193 sayılı Gelir Vergisi Kanunu’nun 1’nci maddesinde gerçek kişilerin gelirlerinin gelir vergisine tabi olduğu, gelirin bir gerçek kişinin bir takvim yılı içinde elde ettiği kazanç ve iratların safi tutarı olduğu öngörülmüş, 2’nci maddesinde ticari kazanç, gelirin unsurları arasında sayılmış, 37. maddesinin dördüncü bendinde, gayrimenkul alım, satım ve inşa işlerinin devamlı olması halinde faaliyetin ticari faaliyet, elde edilen kazancın ise ticari kazanç olduğu belirtilmiş olup, gayrimenkul alım satım faaliyetinin ticari faaliyet olarak değerlendirilebilmesi için gayrimenkul alım satım işlerinin devamlılık unsuru taşıyıp taşımadığının ortaya konulması gerekmektedir. Bir faaliyetin devamlılık niteliği taşıyıp taşımadığı ise işlemin aynı vergilendirme döneminde tekrarlanması ya da önceki vergilendirme döneminde de yapılmış olmasına göre belirlenebilir. Maddi ve şekli anlamda bir ticari organizasyonun belirgin olmadığı durumlarda kazanç doğuran işlemin çokluğu, devamlılık unsurunu belirleyen en nesnel ölçüdür.
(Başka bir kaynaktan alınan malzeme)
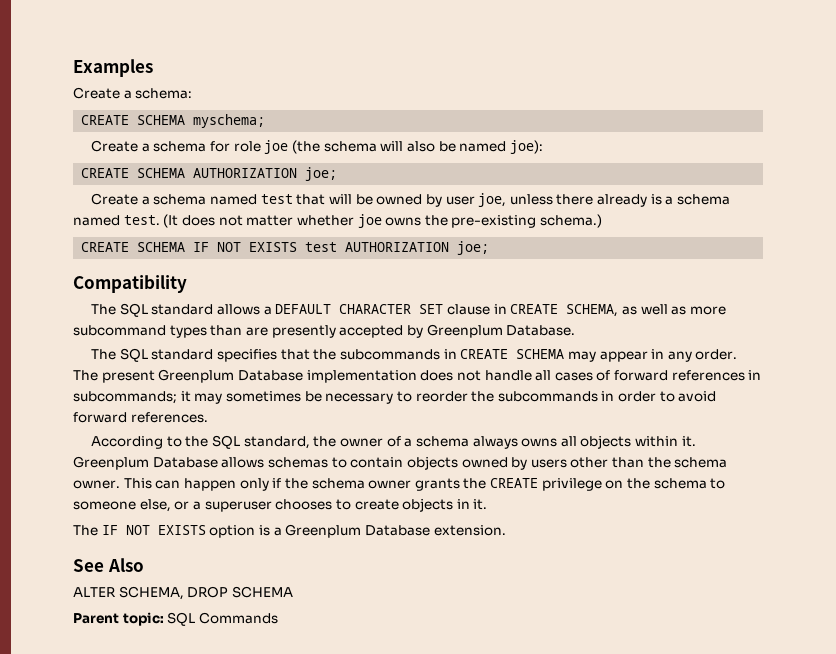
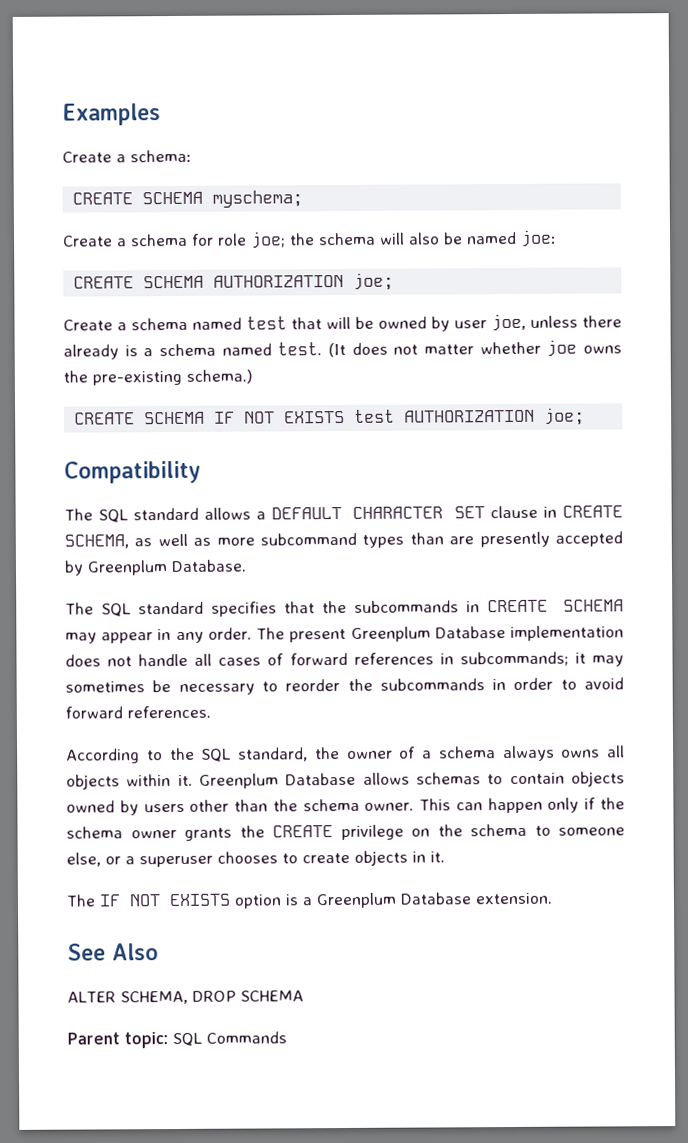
[264,140,320,154] joe (the -> [250,231,315,249] joe; the
[509,140,543,154] joe): -> [520,229,557,247] joe:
Devamlılık unsurunun gerçekleşmesi halinde, bu işlemlerin kazanç sağlamak amacıyla yapılmadığını ispat yükü ise vergi mükelleflerine aittir.
213 Sayılı Vergi Usul Kanunu’nun 8’inci maddesinde vergi kanunlarına göre kendisine vergi borcu terettübeden gerçek veya tüzel kişinin mükellef olarak kabul edileceği, 19’uncu maddesinde vergi alacağının vergi kanunlarının vergiyi bağladıkları olayın vukuu veya hukuki durumun tekemmülü ile doğacağı, 153’üncü maddesinde de vergiye tabi ticaret ve sanat erbaplarından işe başlayanların keyfiyeti vergi dairesine bildirmeye mecbur oldukları belirtilmiştir.
Dosyanın incelenmesinden; davacı tarafından satımı gerçekleştirilen gayrimenkullere ilişkin yapılan sorgulama belgesinde; davacı tarafından 1998 yılında 1, 1999 yılında 1, 2001 yılında 1, 2002 yılında 4, 2003 yılında 4, 2005 yılında 1, 2007 yılında 9, 2008 yılında 2, 2010 yılında 5, 2011 yılında 1, 2012 yılında 4, 2013 yılında 6, 2014 yılında 1 adet gayrimenkul satımında bulunulduğunun tespit edildiği söz konusu satışlar nedeniyle elde ettiği ticari kazancını kayıt ve beyan dışı bıraktığının 2014 yılında tespit edildiği, yapılan satışlar ile ilgili olarak davacıdan açıklama istendiği ve 2009 yılında gayrimenkul satışı olmamasına rağmen, davacı hakkında 2009 yılından itibaren mükellefiyet tesis edildiği anlaşılmıştır.
Davacı tarafından 1998 yılından bu yana satılan taşınmazların nitelikleri, sayısı ve işlemlerin devamlılığı dikkate alındığında, davacının ticari kazanç elde etme maksadıyla taşınmaz edinip sattığı açık olmakla beraber 2009 yılında herhangi bir satışı olmaması nedeniyle, 2010 yılından itibaren mükellefiyet tesis ettirilmesi gerekirken, 2009 yılında adına mükellefiyet tesis ettirilmesine ilişkin işlemde hukuka uyarlık bulunmamaktadır. Açıklanan nedenle, sonucu itibariyle hukuka aykırı olmayan temyize konu Mahkeme kararının, onanması gerektiği görüşüyle Dairemiz kararına gerekçe yönünden katılmıyorum.